12 June 2023, Shanghai – Abbisko Therapeutics Co., Ltd. (“Abbisko Therapeutics”hereafter) today announced that the first patient has been dosed in the phase II trial evaluating its CSF-1R inhibitor, Pimicotinib (ABSK021), in patients with cGVHD.

The primary underlying mechanism of cGVHD is immune inflammation, which leads to frequent pathological changes in chronic tissue repair and fibrosis.
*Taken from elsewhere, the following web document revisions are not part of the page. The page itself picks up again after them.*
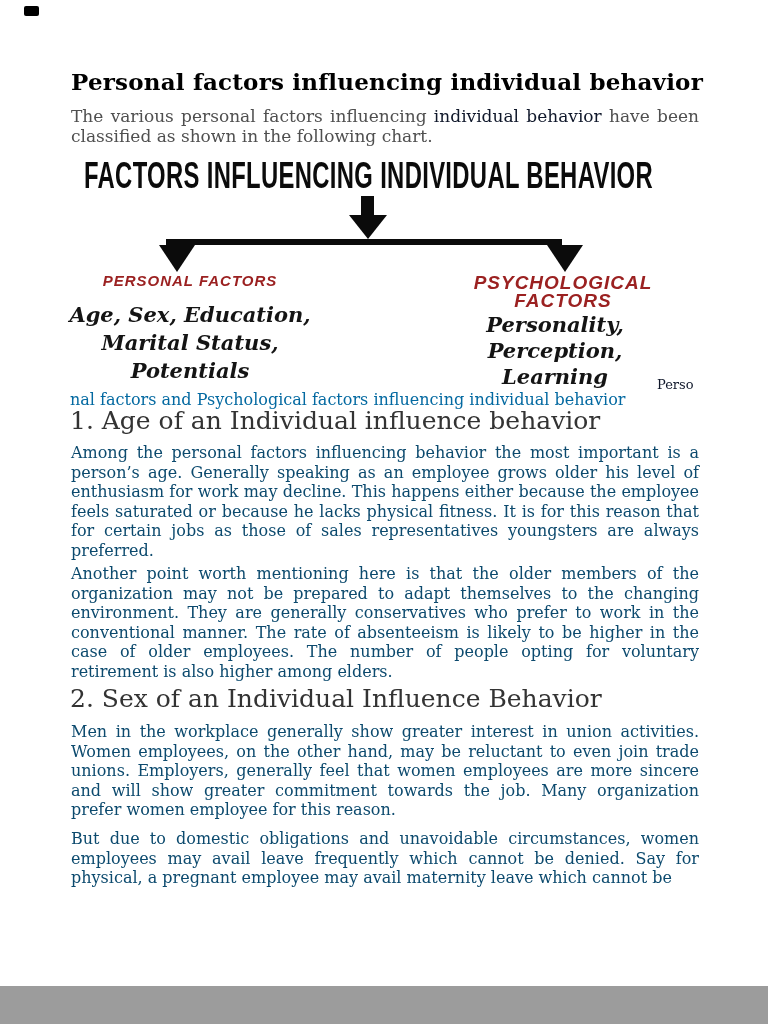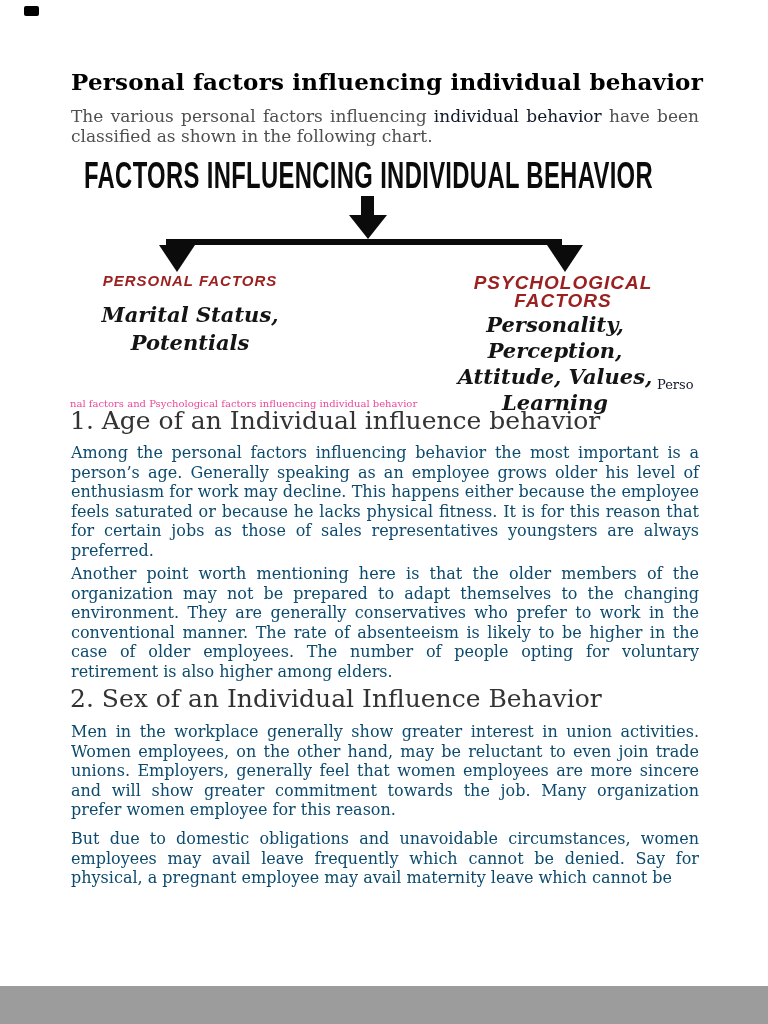--- a/index.html
+++ b/index.html
@@ -71,6 +71,7 @@
   <div class="branch-title branch-title-left">PERSONAL FACTORS</div>
 
   <div class="branch-lines branch-lines-left">
+    <div>Age, Sex, Education,</div>
     <div>Marital Status,</div>
     <div>Potentials</div>
   </div>

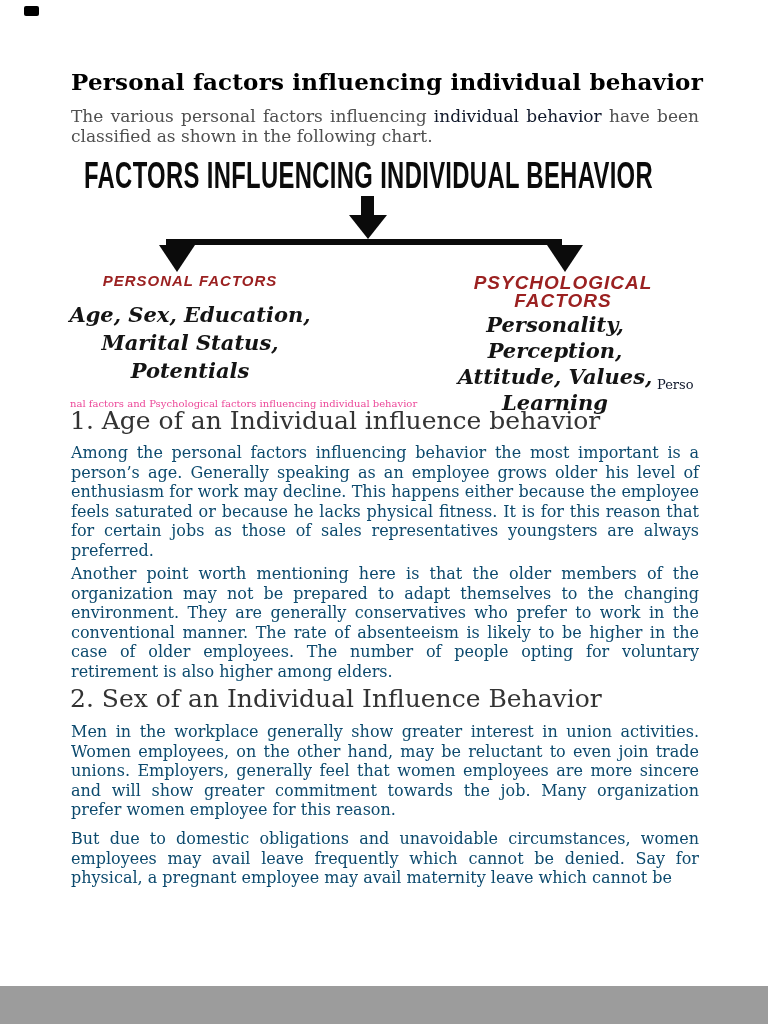--- a/index.html
+++ b/index.html
@@ -83,7 +83,6 @@
 
   <div class="branch-lines branch-lines-right">
     <div>Personality, Perception,</div>
-    <div>Attitude, Values,</div>
     <div>Learning</div>
   </div>
 

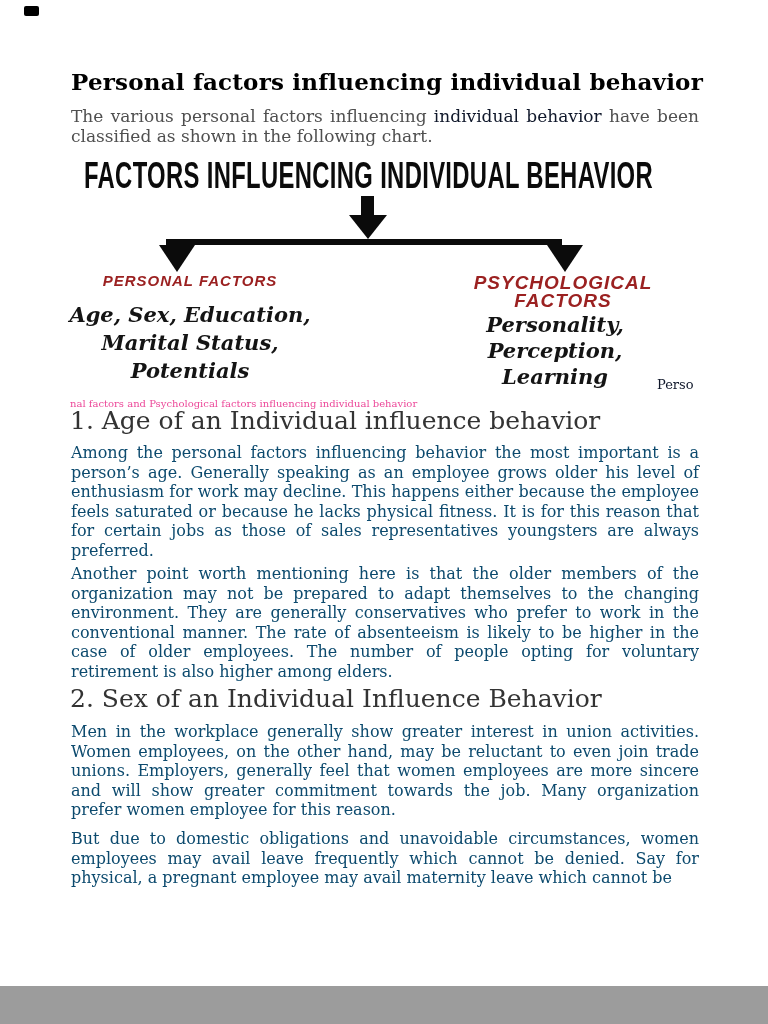--- a/index.html
+++ b/index.html
@@ -35,7 +35,7 @@
   .branch-lines-left{left:58px;top:301px;width:264px;line-height:28px;}
   .branch-lines-right{left:418px;top:312px;width:274px;line-height:26px;}
   .caption-overflow{position:absolute;left:657px;top:377px;font-size:13px;color:#0f172a;}
-  .chart-caption{position:absolute;left:70px;top:398px;width:640px;font-size:10px;color:#ec4899;}
+  .chart-caption{position:absolute;left:70px;top:390px;width:640px;font-size:16px;color:#0369a1;}
   
   .sec-heading{position:absolute;left:70px;width:640px;font-size:25px;font-weight:normal;
     color:#333;line-height:30px;margin:0;}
During this process, CSF-1-activated macrophages induce inflammatory response and tissue damage, accelerate abnormal tissue repair and fibrosis, and lead to cGVHD. Recent studies have shown that inhibition of CSF1-R can reduce the expansion and infiltration of donor-derived myeloid macrophages in recipient tissues, which may alleviate cGvHD.

About Pimicotinib

Pimicotinib is a novel, orally available, highly selective, and highly potent small molecule inhibitor of CSF-1R discovered and developed by Abbisko Therapeutics independently. A number of studies have shown that blocking the CSF-1R signaling pathway could effectively modulate and change macrophage functions, and potentially treat many macrophage-dependent human diseases. Prior to these, Pimicotinib demonstrated significant antitumor efficacy in a phase Ib trial in patients with TGCT, achieving ORR of 77.4% and favorable safety profile presented in the 2023 ASCO. Abbisko has advanced Pimicotinib into a global phase III MRCT trial for TGCT, and completed dosing of the first patient in April, 2023.

In addition to the ongoing TGCT and cGVHD clinical trials, Abbisko Therapeutics is actively exploring the potential of ABSK021 in treating many other types of solid tumors and non-oncology indications including amyotrophic lateral sclerosis (ALS). As of today, no highly selective CSF-1R inhibitor has been approved in China.

About cGVHD

Chronic graft-versus-host disease (cGVHD) is the clinicopathological syndrome (including classical cGVHD and overlap syndrome) caused by donor lymphocytes attacking the recipient organs during the process of rebuilding recipient immunity after allogeneic hematopoietic stem cell transplantation, which is one of the major complications after transplantation. According to Chinese consensus on the diagnosis and management of cGVHD (2021), the incidence ranges from 30 to 70%[1] [2].

The clinical manifestations of cGVHD are diverse with great individual differences, and the course of cGVHD is long-lasting. Multiple vital organs can become involved, thereby seriously affecting the quality of life and long-term survival of patients. Glucocorticoids are still the standard first-line treatment for cGVHD but more than half of treated patients will develop resistance and require second-line therapy. There are currently no approved therapeutic agents for patients with cGVHD who have failed to respond to glucocorticoid therapy in China.

References

1. Xu L, Chen H, Chen J, et al. The consensus on indications, conditioning regimen, and donor selection of allogeneic hematopoietic cell transplantation for hematological diseases in Chinarecommendations from the Chinese Society of Hematology［J］. J Hematol Oncol, 2018, 11（1）: 33. DOI: 10.1186/s13045- 018- 0564-x

2. Wang Y, Chen H, Chen J, et al. The consensus on the monitoring, treatment, and prevention of leukemia relapse after allogeneic hematopoietic stem cell transplantation in China. Cancer Lett. ［J］. Cancer Lett, 2018, 438: 63- 75. DOI: 10.1016/j.canlet.2018.08.030.